DIRECTIONS FOR THIS TASK: Reproduce the data below exactly as written. Pictures do not belong in the copy.

EXTRACTED DATA below:

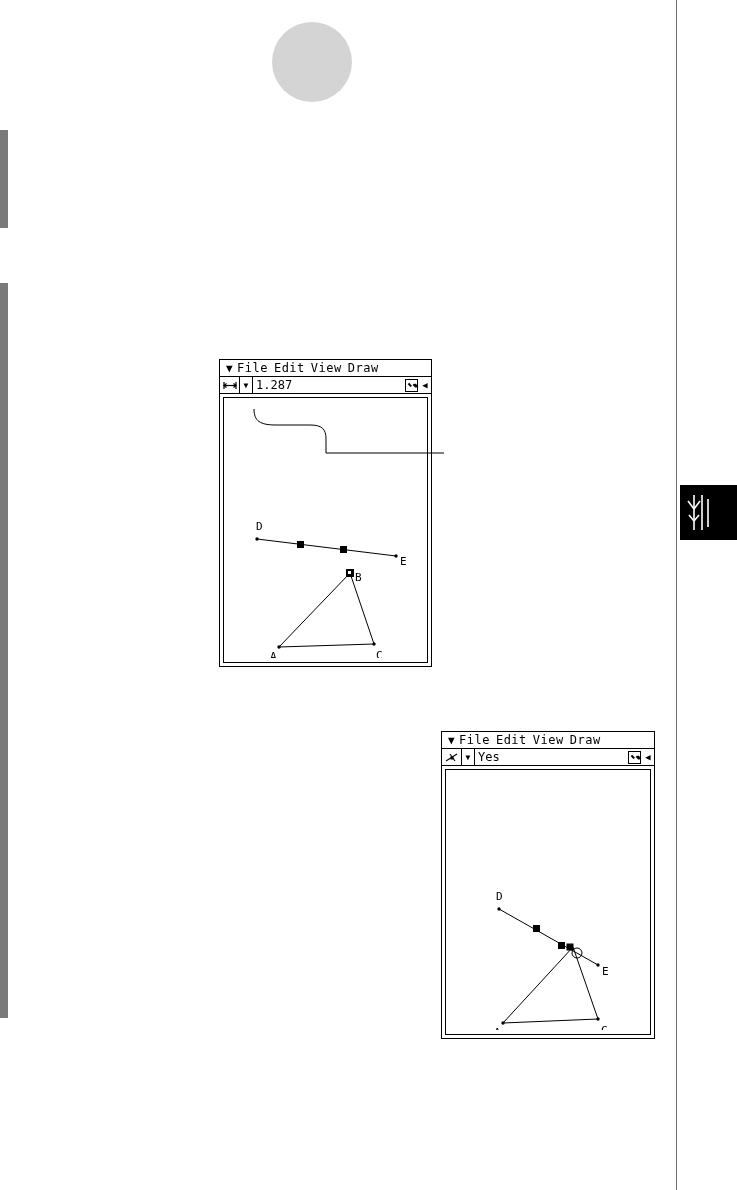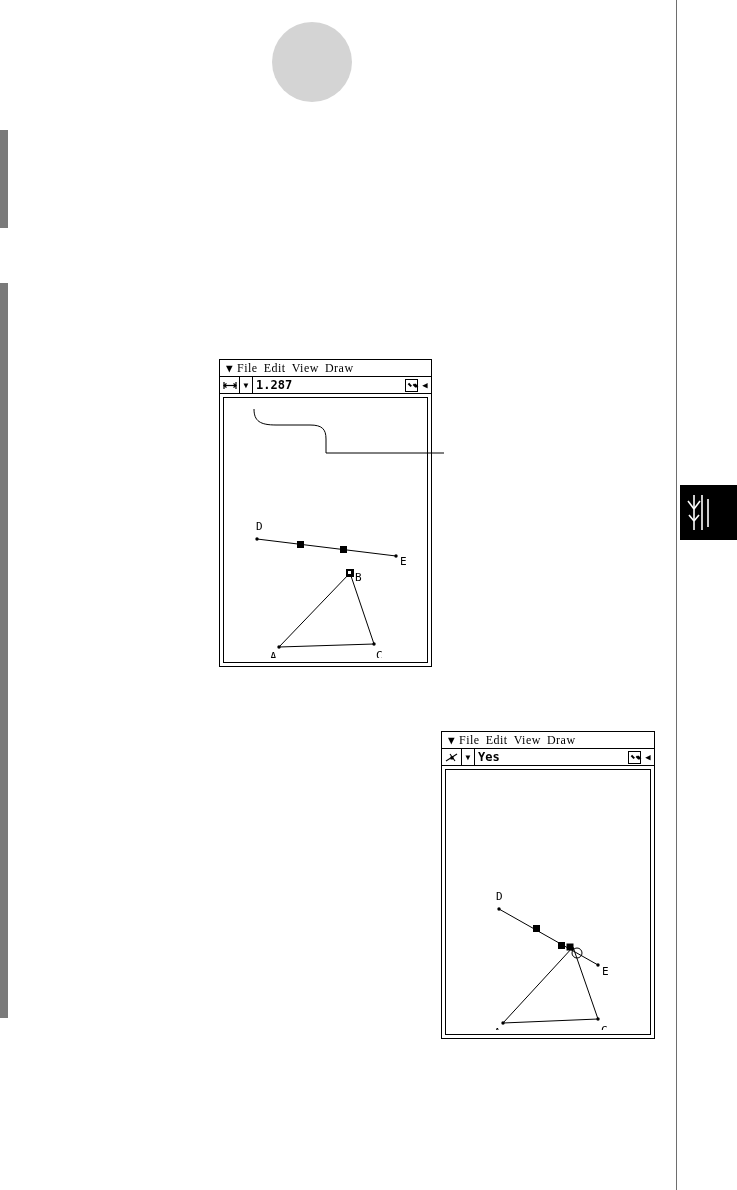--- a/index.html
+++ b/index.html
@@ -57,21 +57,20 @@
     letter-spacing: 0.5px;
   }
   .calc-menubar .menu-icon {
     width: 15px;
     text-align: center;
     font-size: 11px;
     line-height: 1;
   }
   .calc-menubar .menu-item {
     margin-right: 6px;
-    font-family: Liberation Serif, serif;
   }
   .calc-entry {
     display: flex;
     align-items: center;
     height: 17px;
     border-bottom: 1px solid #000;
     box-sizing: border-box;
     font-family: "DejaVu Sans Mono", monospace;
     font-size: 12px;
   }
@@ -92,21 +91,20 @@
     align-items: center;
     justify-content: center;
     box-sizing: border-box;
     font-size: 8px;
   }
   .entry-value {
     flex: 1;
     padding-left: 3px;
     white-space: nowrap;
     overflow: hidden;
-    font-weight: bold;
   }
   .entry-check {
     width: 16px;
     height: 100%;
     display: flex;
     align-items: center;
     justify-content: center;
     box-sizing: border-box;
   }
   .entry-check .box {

End of EXTRACTED DATA.

RESPONSE AREA:
--- a/index.html
+++ b/index.html
@@ -57,21 +57,20 @@
     letter-spacing: 0.5px;
   }
   .calc-menubar .menu-icon {
     width: 15px;
     text-align: center;
     font-size: 11px;
     line-height: 1;
   }
   .calc-menubar .menu-item {
     margin-right: 6px;
-    font-family: Liberation Serif, serif;
   }
   .calc-entry {
     display: flex;
     align-items: center;
     height: 17px;
     border-bottom: 1px solid #000;
     box-sizing: border-box;
     font-family: "DejaVu Sans Mono", monospace;
     font-size: 12px;
   }
@@ -92,21 +91,20 @@
     align-items: center;
     justify-content: center;
     box-sizing: border-box;
     font-size: 8px;
   }
   .entry-value {
     flex: 1;
     padding-left: 3px;
     white-space: nowrap;
     overflow: hidden;
-    font-weight: bold;
   }
   .entry-check {
     width: 16px;
     height: 100%;
     display: flex;
     align-items: center;
     justify-content: center;
     box-sizing: border-box;
   }
   .entry-check .box {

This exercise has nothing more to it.